*** Opening of Data under study ***
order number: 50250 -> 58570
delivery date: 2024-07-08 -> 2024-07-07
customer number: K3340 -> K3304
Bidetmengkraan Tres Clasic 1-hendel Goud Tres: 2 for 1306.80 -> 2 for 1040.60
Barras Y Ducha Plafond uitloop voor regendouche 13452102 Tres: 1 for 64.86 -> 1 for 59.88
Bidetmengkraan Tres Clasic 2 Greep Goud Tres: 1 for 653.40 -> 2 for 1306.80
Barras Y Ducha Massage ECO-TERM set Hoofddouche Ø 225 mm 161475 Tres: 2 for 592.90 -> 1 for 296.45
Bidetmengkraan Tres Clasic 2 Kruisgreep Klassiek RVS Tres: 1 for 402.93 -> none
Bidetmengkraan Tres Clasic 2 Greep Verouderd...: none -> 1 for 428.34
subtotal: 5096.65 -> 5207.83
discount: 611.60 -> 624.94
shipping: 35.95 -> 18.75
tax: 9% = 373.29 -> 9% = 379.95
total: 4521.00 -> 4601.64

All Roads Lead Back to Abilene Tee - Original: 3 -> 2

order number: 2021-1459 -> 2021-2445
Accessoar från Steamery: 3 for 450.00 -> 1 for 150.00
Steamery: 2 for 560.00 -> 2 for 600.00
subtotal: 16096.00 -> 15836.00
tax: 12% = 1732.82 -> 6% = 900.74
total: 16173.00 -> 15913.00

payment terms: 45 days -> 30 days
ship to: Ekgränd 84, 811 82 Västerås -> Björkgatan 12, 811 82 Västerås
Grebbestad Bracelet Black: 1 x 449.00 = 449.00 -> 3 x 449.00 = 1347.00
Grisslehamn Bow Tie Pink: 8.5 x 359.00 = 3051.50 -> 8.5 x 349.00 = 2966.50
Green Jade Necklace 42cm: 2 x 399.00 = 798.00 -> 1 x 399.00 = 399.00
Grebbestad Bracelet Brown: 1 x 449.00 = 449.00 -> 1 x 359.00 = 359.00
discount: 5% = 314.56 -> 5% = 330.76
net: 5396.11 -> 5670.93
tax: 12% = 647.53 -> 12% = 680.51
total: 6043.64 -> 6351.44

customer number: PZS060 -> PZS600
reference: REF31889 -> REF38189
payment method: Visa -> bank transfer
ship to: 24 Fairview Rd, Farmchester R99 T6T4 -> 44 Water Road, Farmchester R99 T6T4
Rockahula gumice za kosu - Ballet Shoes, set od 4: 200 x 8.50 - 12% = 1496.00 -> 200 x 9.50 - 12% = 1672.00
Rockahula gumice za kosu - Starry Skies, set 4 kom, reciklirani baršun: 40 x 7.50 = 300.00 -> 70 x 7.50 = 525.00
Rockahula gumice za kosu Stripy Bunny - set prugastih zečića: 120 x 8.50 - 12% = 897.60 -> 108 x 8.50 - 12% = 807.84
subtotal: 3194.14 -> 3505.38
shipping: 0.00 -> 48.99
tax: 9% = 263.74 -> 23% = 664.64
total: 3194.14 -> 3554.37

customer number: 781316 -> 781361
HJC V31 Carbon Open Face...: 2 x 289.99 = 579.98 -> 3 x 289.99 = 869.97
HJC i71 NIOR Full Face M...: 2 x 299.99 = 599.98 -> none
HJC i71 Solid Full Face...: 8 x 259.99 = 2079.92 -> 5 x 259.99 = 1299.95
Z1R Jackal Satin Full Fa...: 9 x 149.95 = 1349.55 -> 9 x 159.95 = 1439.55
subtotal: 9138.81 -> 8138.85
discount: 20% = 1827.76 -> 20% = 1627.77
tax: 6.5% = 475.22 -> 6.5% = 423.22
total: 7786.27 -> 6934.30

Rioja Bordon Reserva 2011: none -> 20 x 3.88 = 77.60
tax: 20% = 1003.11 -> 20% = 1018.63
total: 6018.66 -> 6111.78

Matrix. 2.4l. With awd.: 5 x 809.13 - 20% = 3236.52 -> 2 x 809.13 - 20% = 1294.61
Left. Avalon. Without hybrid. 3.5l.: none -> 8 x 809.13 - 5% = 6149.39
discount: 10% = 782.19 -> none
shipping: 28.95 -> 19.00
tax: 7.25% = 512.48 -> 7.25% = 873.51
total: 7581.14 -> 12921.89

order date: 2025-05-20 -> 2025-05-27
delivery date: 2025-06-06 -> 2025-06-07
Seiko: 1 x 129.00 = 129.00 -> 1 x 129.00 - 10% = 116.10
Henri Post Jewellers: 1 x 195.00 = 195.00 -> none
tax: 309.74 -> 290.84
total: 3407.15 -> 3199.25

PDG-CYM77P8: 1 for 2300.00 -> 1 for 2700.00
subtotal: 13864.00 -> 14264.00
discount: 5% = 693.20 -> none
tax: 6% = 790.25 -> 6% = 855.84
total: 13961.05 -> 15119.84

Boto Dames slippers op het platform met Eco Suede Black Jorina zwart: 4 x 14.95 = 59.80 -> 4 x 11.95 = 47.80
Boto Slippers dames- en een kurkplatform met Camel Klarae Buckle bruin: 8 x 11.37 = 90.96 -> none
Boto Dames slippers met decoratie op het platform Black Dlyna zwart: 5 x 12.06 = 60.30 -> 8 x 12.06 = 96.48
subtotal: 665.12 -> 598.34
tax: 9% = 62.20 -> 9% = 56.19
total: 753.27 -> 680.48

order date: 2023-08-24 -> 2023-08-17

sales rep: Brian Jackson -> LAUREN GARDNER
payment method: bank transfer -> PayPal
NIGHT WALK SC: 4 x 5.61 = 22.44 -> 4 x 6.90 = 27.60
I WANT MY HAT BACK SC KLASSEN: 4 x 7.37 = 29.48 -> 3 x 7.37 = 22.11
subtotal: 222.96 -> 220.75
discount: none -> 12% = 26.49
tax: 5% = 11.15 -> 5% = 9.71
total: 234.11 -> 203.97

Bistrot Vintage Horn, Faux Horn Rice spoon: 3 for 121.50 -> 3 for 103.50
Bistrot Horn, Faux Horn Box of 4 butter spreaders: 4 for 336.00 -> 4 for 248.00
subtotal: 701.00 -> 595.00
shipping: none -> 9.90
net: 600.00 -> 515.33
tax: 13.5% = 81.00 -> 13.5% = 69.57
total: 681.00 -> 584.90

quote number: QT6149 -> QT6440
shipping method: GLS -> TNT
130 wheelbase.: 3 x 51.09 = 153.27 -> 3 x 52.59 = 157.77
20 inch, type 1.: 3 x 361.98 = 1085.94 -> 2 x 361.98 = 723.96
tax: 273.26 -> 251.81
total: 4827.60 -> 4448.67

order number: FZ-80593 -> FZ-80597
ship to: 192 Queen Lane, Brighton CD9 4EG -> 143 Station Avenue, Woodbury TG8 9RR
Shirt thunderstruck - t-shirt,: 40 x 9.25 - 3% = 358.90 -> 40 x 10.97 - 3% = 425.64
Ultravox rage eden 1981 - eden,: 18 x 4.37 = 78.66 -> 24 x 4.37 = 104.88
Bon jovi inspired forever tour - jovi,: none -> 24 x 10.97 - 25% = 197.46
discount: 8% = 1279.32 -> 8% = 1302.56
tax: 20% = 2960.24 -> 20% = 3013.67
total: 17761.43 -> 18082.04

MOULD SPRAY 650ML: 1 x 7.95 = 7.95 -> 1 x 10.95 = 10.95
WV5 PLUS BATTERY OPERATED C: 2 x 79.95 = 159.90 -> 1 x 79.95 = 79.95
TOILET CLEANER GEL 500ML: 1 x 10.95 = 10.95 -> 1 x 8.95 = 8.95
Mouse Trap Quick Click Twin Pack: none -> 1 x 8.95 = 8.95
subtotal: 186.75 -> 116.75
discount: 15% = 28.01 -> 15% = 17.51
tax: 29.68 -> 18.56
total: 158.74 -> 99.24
*** Close of Data under study ***
- What the task requires: Once more, print all the records exactly.

- Solution:
order number: 50250 -> 58570
delivery date: 2024-07-08 -> 2024-07-07
customer number: K3340 -> K3304
Bidetmengkraan Tres Clasic 1-hendel Goud Tres: 2 for 1306.80 -> 2 for 1040.60
Barras Y Ducha Plafond uitloop voor regendouche 13452102 Tres: 1 for 64.86 -> 1 for 59.88
Bidetmengkraan Tres Clasic 2 Greep Goud Tres: 1 for 653.40 -> 2 for 1306.80
Barras Y Ducha Massage ECO-TERM set Hoofddouche Ø 225 mm 161475 Tres: 2 for 592.90 -> 1 for 296.45
Bidetmengkraan Tres Clasic 2 Kruisgreep Klassiek RVS Tres: 1 for 402.93 -> none
Bidetmengkraan Tres Clasic 2 Greep Verouderd...: none -> 1 for 428.34
subtotal: 5096.65 -> 5207.83
discount: 611.60 -> 624.94
shipping: 35.95 -> 18.75
tax: 9% = 373.29 -> 9% = 379.95
total: 4521.00 -> 4601.64

All Roads Lead Back to Abilene Tee - Original: 3 -> 2

order number: 2021-1459 -> 2021-2445
Accessoar från Steamery: 3 for 450.00 -> 1 for 150.00
Steamery: 2 for 560.00 -> 2 for 600.00
subtotal: 16096.00 -> 15836.00
tax: 12% = 1732.82 -> 6% = 900.74
total: 16173.00 -> 15913.00

payment terms: 45 days -> 30 days
ship to: Ekgränd 84, 811 82 Västerås -> Björkgatan 12, 811 82 Västerås
Grebbestad Bracelet Black: 1 x 449.00 = 449.00 -> 3 x 449.00 = 1347.00
Grisslehamn Bow Tie Pink: 8.5 x 359.00 = 3051.50 -> 8.5 x 349.00 = 2966.50
Green Jade Necklace 42cm: 2 x 399.00 = 798.00 -> 1 x 399.00 = 399.00
Grebbestad Bracelet Brown: 1 x 449.00 = 449.00 -> 1 x 359.00 = 359.00
discount: 5% = 314.56 -> 5% = 330.76
net: 5396.11 -> 5670.93
tax: 12% = 647.53 -> 12% = 680.51
total: 6043.64 -> 6351.44

customer number: PZS060 -> PZS600
reference: REF31889 -> REF38189
payment method: Visa -> bank transfer
ship to: 24 Fairview Rd, Farmchester R99 T6T4 -> 44 Water Road, Farmchester R99 T6T4
Rockahula gumice za kosu - Ballet Shoes, set od 4: 200 x 8.50 - 12% = 1496.00 -> 200 x 9.50 - 12% = 1672.00
Rockahula gumice za kosu - Starry Skies, set 4 kom, reciklirani baršun: 40 x 7.50 = 300.00 -> 70 x 7.50 = 525.00
Rockahula gumice za kosu Stripy Bunny - set prugastih zečića: 120 x 8.50 - 12% = 897.60 -> 108 x 8.50 - 12% = 807.84
subtotal: 3194.14 -> 3505.38
shipping: 0.00 -> 48.99
tax: 9% = 263.74 -> 23% = 664.64
total: 3194.14 -> 3554.37

customer number: 781316 -> 781361
HJC V31 Carbon Open Face...: 2 x 289.99 = 579.98 -> 3 x 289.99 = 869.97
HJC i71 NIOR Full Face M...: 2 x 299.99 = 599.98 -> none
HJC i71 Solid Full Face...: 8 x 259.99 = 2079.92 -> 5 x 259.99 = 1299.95
Z1R Jackal Satin Full Fa...: 9 x 149.95 = 1349.55 -> 9 x 159.95 = 1439.55
subtotal: 9138.81 -> 8138.85
discount: 20% = 1827.76 -> 20% = 1627.77
tax: 6.5% = 475.22 -> 6.5% = 423.22
total: 7786.27 -> 6934.30

Rioja Bordon Reserva 2011: none -> 20 x 3.88 = 77.60
tax: 20% = 1003.11 -> 20% = 1018.63
total: 6018.66 -> 6111.78

Matrix. 2.4l. With awd.: 5 x 809.13 - 20% = 3236.52 -> 2 x 809.13 - 20% = 1294.61
Left. Avalon. Without hybrid. 3.5l.: none -> 8 x 809.13 - 5% = 6149.39
discount: 10% = 782.19 -> none
shipping: 28.95 -> 19.00
tax: 7.25% = 512.48 -> 7.25% = 873.51
total: 7581.14 -> 12921.89

order date: 2025-05-20 -> 2025-05-27
delivery date: 2025-06-06 -> 2025-06-07
Seiko: 1 x 129.00 = 129.00 -> 1 x 129.00 - 10% = 116.10
Henri Post Jewellers: 1 x 195.00 = 195.00 -> none
tax: 309.74 -> 290.84
total: 3407.15 -> 3199.25

PDG-CYM77P8: 1 for 2300.00 -> 1 for 2700.00
subtotal: 13864.00 -> 14264.00
discount: 5% = 693.20 -> none
tax: 6% = 790.25 -> 6% = 855.84
total: 13961.05 -> 15119.84

Boto Dames slippers op het platform met Eco Suede Black Jorina zwart: 4 x 14.95 = 59.80 -> 4 x 11.95 = 47.80
Boto Slippers dames- en een kurkplatform met Camel Klarae Buckle bruin: 8 x 11.37 = 90.96 -> none
Boto Dames slippers met decoratie op het platform Black Dlyna zwart: 5 x 12.06 = 60.30 -> 8 x 12.06 = 96.48
subtotal: 665.12 -> 598.34
tax: 9% = 62.20 -> 9% = 56.19
total: 753.27 -> 680.48

order date: 2023-08-24 -> 2023-08-17

sales rep: Brian Jackson -> LAUREN GARDNER
payment method: bank transfer -> PayPal
NIGHT WALK SC: 4 x 5.61 = 22.44 -> 4 x 6.90 = 27.60
I WANT MY HAT BACK SC KLASSEN: 4 x 7.37 = 29.48 -> 3 x 7.37 = 22.11
subtotal: 222.96 -> 220.75
discount: none -> 12% = 26.49
tax: 5% = 11.15 -> 5% = 9.71
total: 234.11 -> 203.97

Bistrot Vintage Horn, Faux Horn Rice spoon: 3 for 121.50 -> 3 for 103.50
Bistrot Horn, Faux Horn Box of 4 butter spreaders: 4 for 336.00 -> 4 for 248.00
subtotal: 701.00 -> 595.00
shipping: none -> 9.90
net: 600.00 -> 515.33
tax: 13.5% = 81.00 -> 13.5% = 69.57
total: 681.00 -> 584.90

quote number: QT6149 -> QT6440
shipping method: GLS -> TNT
130 wheelbase.: 3 x 51.09 = 153.27 -> 3 x 52.59 = 157.77
20 inch, type 1.: 3 x 361.98 = 1085.94 -> 2 x 361.98 = 723.96
tax: 273.26 -> 251.81
total: 4827.60 -> 4448.67

order number: FZ-80593 -> FZ-80597
ship to: 192 Queen Lane, Brighton CD9 4EG -> 143 Station Avenue, Woodbury TG8 9RR
Shirt thunderstruck - t-shirt,: 40 x 9.25 - 3% = 358.90 -> 40 x 10.97 - 3% = 425.64
Ultravox rage eden 1981 - eden,: 18 x 4.37 = 78.66 -> 24 x 4.37 = 104.88
Bon jovi inspired forever tour - jovi,: none -> 24 x 10.97 - 25% = 197.46
discount: 8% = 1279.32 -> 8% = 1302.56
tax: 20% = 2960.24 -> 20% = 3013.67
total: 17761.43 -> 18082.04

MOULD SPRAY 650ML: 1 x 7.95 = 7.95 -> 1 x 10.95 = 10.95
WV5 PLUS BATTERY OPERATED C: 2 x 79.95 = 159.90 -> 1 x 79.95 = 79.95
TOILET CLEANER GEL 500ML: 1 x 10.95 = 10.95 -> 1 x 8.95 = 8.95
Mouse Trap Quick Click Twin Pack: none -> 1 x 8.95 = 8.95
subtotal: 186.75 -> 116.75
discount: 15% = 28.01 -> 15% = 17.51
tax: 29.68 -> 18.56
total: 158.74 -> 99.24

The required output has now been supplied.